Pathologic Complete Response of HER-2 Neu-Positive Invasive Ductal Carcinoma and Ductal Carcinoma In Situ following Neoadjuvant Chemotherapy plus Trastuzumab: A Case Report and Review of Literature

Sommer R. Gunia,¹Mita S. Patel,^2,3and Eleftherios P. Mamounas^3,4

Academic Editor: A. R. Novotny

Received29 Sept 2011

Accepted23 Oct 2011

Published19 Jan 2012

Abstract

Pathologic complete response (pCR) after NC has been consistently associated with improved outcomes. Residual DCIS after NC does not portray worse prognosis compared to complete eradication of all disease but has clinical implications regarding surgical management. We report a case of pCR of DCIS associated with invasive carcinoma in an HER-2 + tumor after NC plus trastuzumab despite persistence of malignant-appearing microcalcifications mammographically. A 41-year-old Caucasian female presented with a cm mass in the right breast and a 2.5 cm right axillary node. Mammogram showed a 2.5 cm mass and a 12 cm area of linear pleomorphic, suspicious calcifications in the upper part of the breast. Core biopsy revealed invasive ductal carcinoma and DCIS associated with calcifications (ER 85%, PR 6%, Her2neu 3+ by IHC). Axillary node FNA was positive for malignancy. The patient received doxorubicin/cyclophosphamide (AC) → paclitaxel plus T with complete clinical and radiologic response but no significant change in the microcalcifications. Final pathology showed no residual invasive carcinoma or DCIS despite the presence of numerous ducts with microcalcifications. Documented eradication of DCIS has not been reported following NC when malignant-appearing calcifications persist and this observation may have important clinical implications regarding surgical management.

1. Case Report

A 41-year-old female presented with a three-week history of palpable mass of the right breast and a three-day history of a palpable lump in the right axilla. Her past medical history was unremarkable except for history of thyroid insufficiency (on thyroid replacement) and a benign cyst removal from the left breast at the age of 14. She had menarche at the age of 13 and has one child (delivered at the age of 31). She is currently premenopausal and on birth control pills.

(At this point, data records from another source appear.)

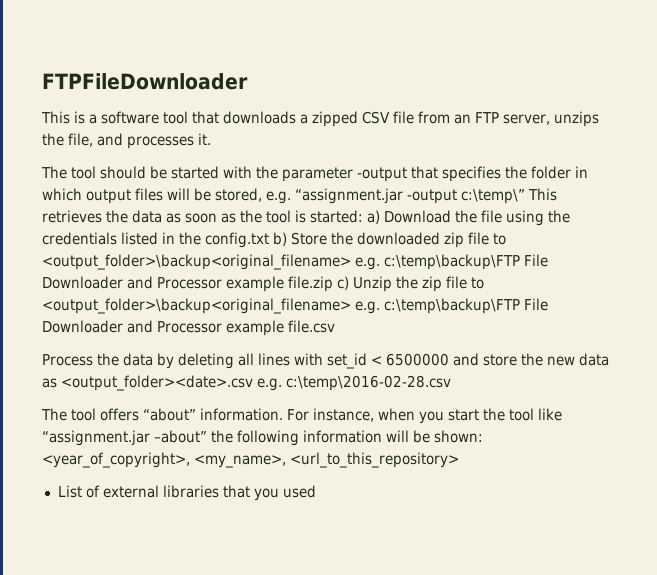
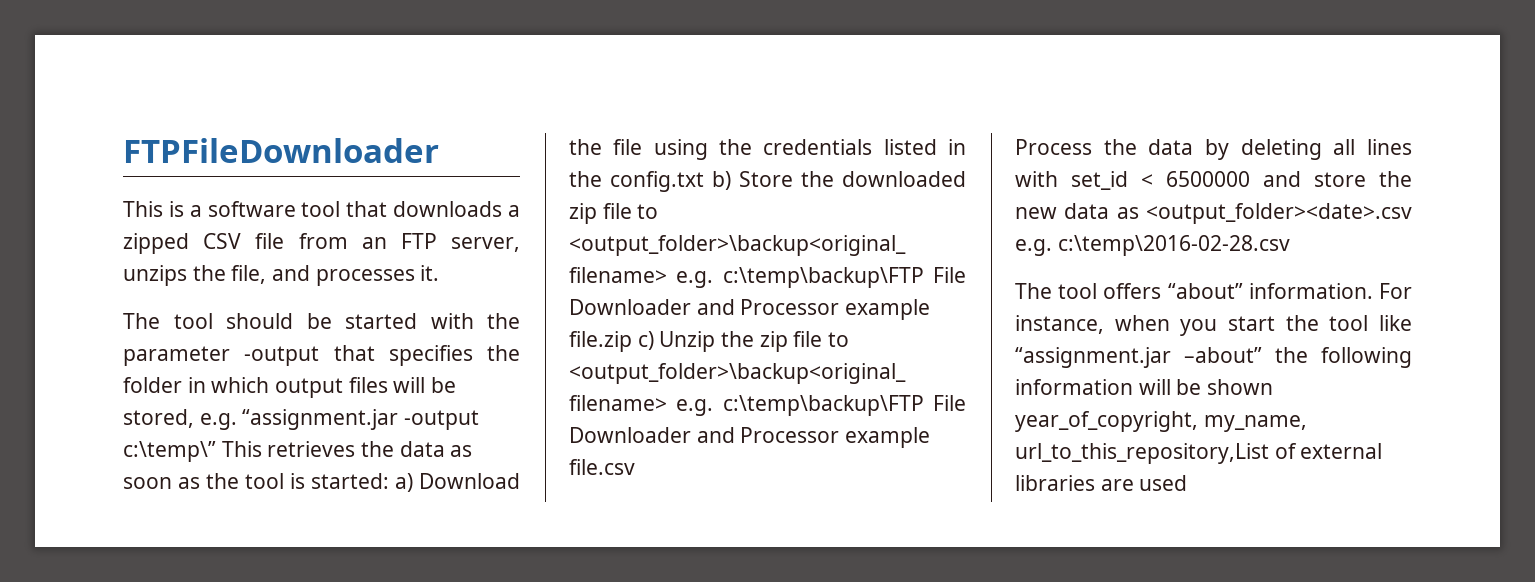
- For instance, when you start the tool like “assignment.jar –about” the following information will be shown: <year_of_copyright>, <my_name>, <url_to_this_repository>
- List of external libraries that you used
+ For instance, when you start the tool like “assignment.jar –about” the following information will be shown year_of_copyright, my_name, url_to_this_repository,List of external libraries are used

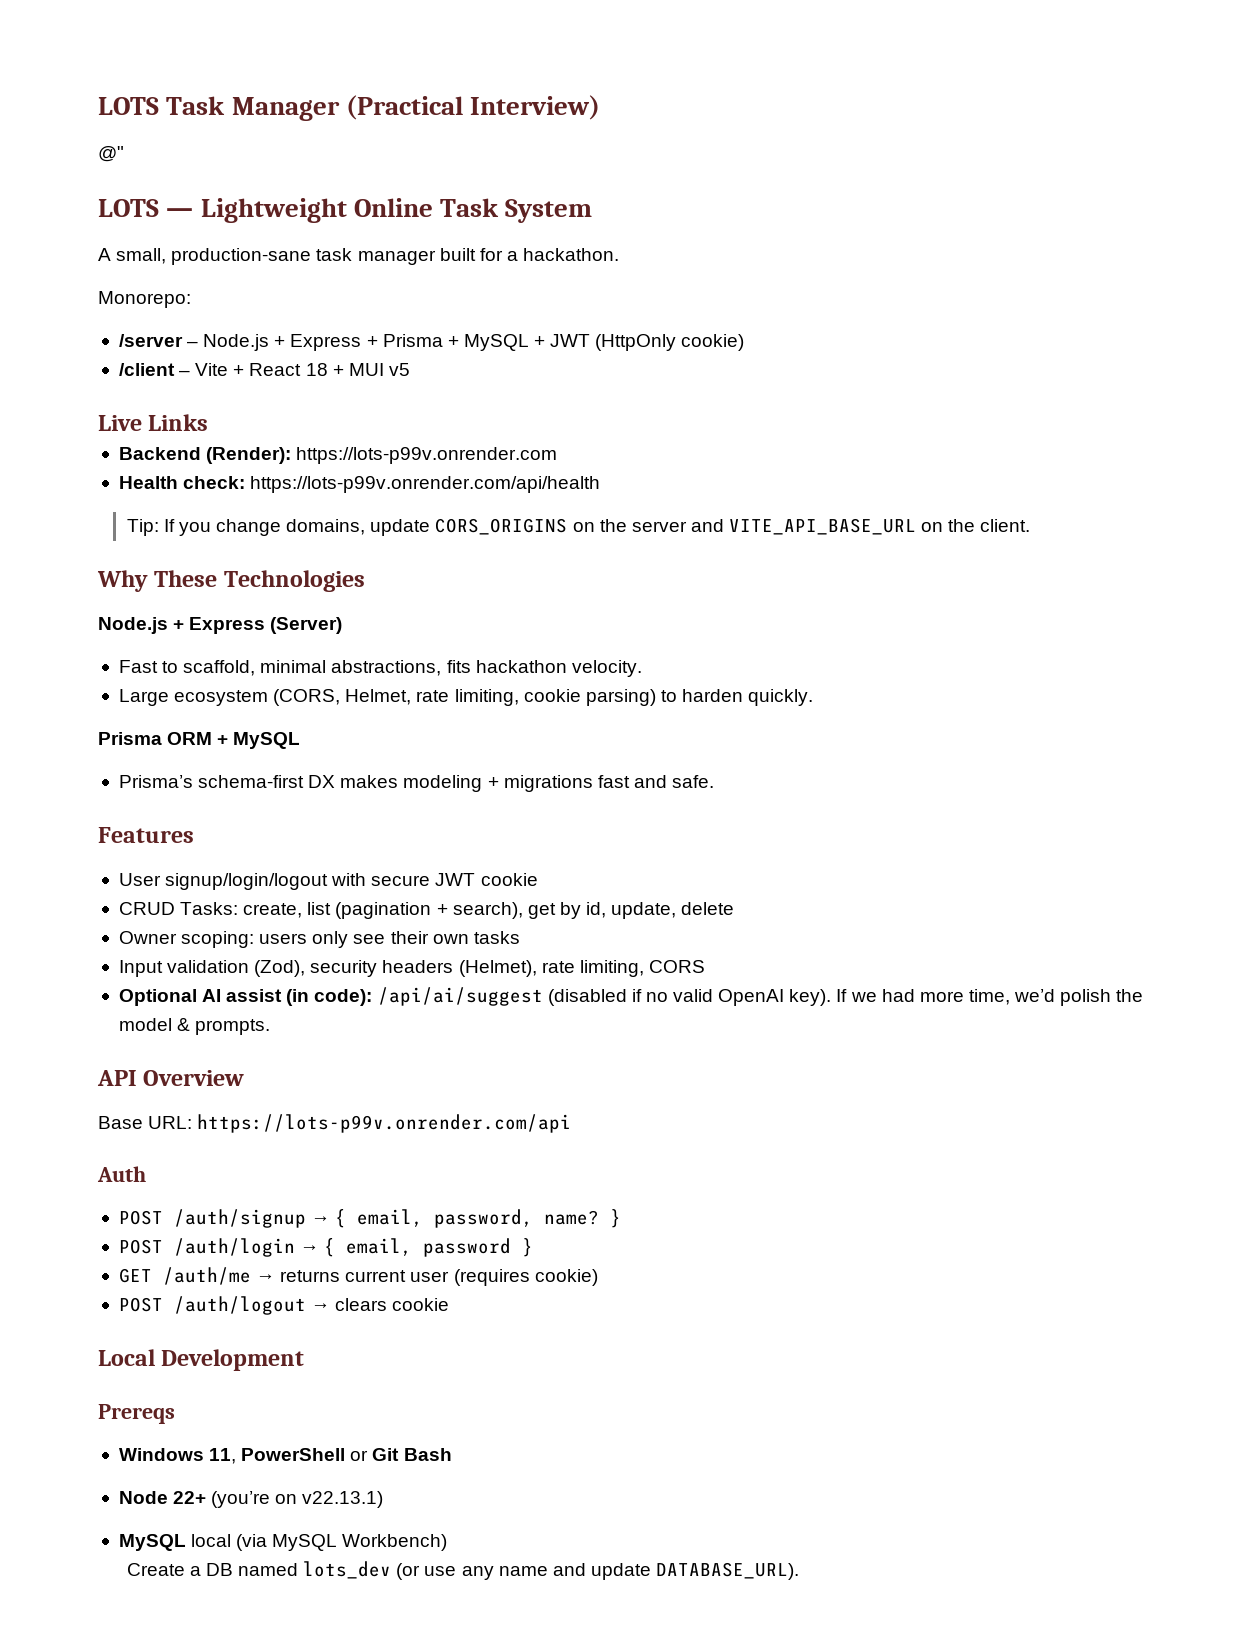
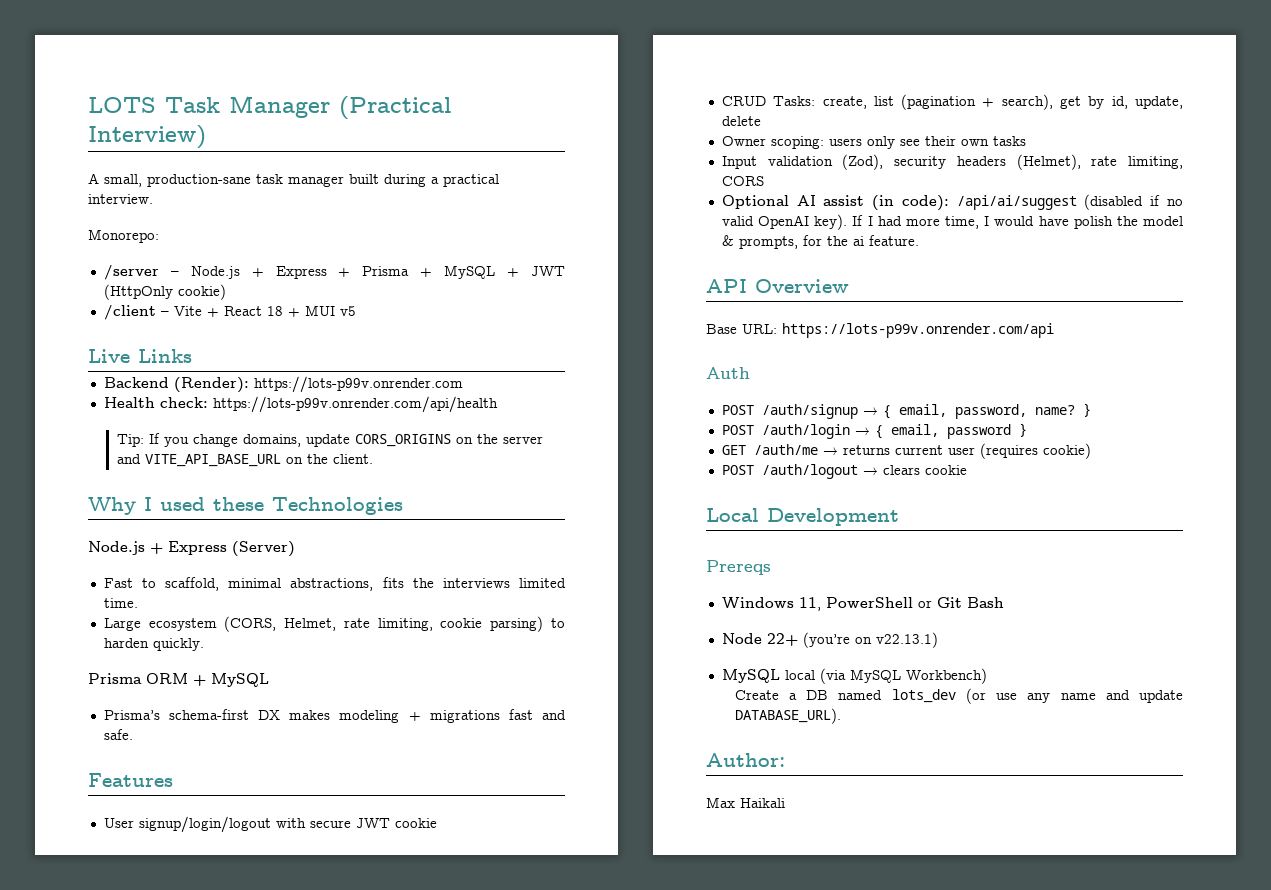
- @"
- LOTS — Lightweight Online Task System
- A small, production-sane task manager built for a hackathon.
+ A small, production-sane task manager built during a practical interview.
- Why These Technologies
+ Why I used these Technologies
- Fast to scaffold, minimal abstractions, fits hackathon velocity.
+ Fast to scaffold, minimal abstractions, fits the interviews limited time.
- If we had more time, we’d polish the model & prompts.
+ If I had more time, I would have polish the model & prompts, for the ai feature.
+ Author:
+ Max Haikali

Her family history is remarkable for breast cancer in two paternal cousins (diagnosed in their 40’s), and for prostate cancer in her father (died at the age of 65).

On examination, there was a cm mass in the upper part of the right breast not fixed to underlying pectoralis muscle or overlying skin. There was also an enlarged right axillary node measuring approximately 2.5 cm in diameter, which was not fixed to surrounding structures. Digital mammography revealed a new 2.5 cm irregular solid mass at the 12 o’clock position of the right breast, which was highly suggestive of malignancy, and a 12 cm area of linear pleomorphic calcifications occupying most of the upper part of the right breast (Figures 1(a) and 1(c)). A targeted right breast ultrasound demonstrated an irregular solid, hypoechoic mass measuring 2.5 cm in diameter, and ultrasound of the right axilla confirmed the presence of a pathologically enlarged lymph node measuring 1.7 cm in diameter. The patient underwent an ultrasound-guided core biopsy of the right breast mass and an FNA of the axillary node. The core biopsy demonstrated invasive, moderately to poorly differentiated ductal adenocarcinoma, extensively involving both core biopsy fragments (Figure 2(a)). In addition, grade 3 DCIS, solid and clinging types, with comedonecrosis, and focal associated microcalcifications were seen (Figure 2(b)). Lymphovascular invasion was present. Immunohistochemical staining of the tumor showed strongly positive estrogen receptor (ER) at 85%, weakly positive progesterone receptor (PR) at 6%, and positive HER2neu overexpression (3+). The right axillary lymph node cytology confirmed the presence of metastatic adenocarcinoma consistent with breast origin. A bilateral breast MRI revealed a 2.7 cm irregular mass in the right breast (Figure 3(a)). In addition, multiple smaller foci of delayed washout type enhancement were also identified, predominantly involving the upper inner quadrant and the region central to the nipple in the posterior depth. These foci correlated with the pleomorphic calcifications seen on the comparison mammogram and were thought to most likely represent multifocal disease. In the right axilla, there was a 2.6 cm pathologically enlarged lymph node, likely metastatic (Figure 4(a)). Metastatic workup including CT scan of the chest/abdomen/pelvis and bone scan was negative.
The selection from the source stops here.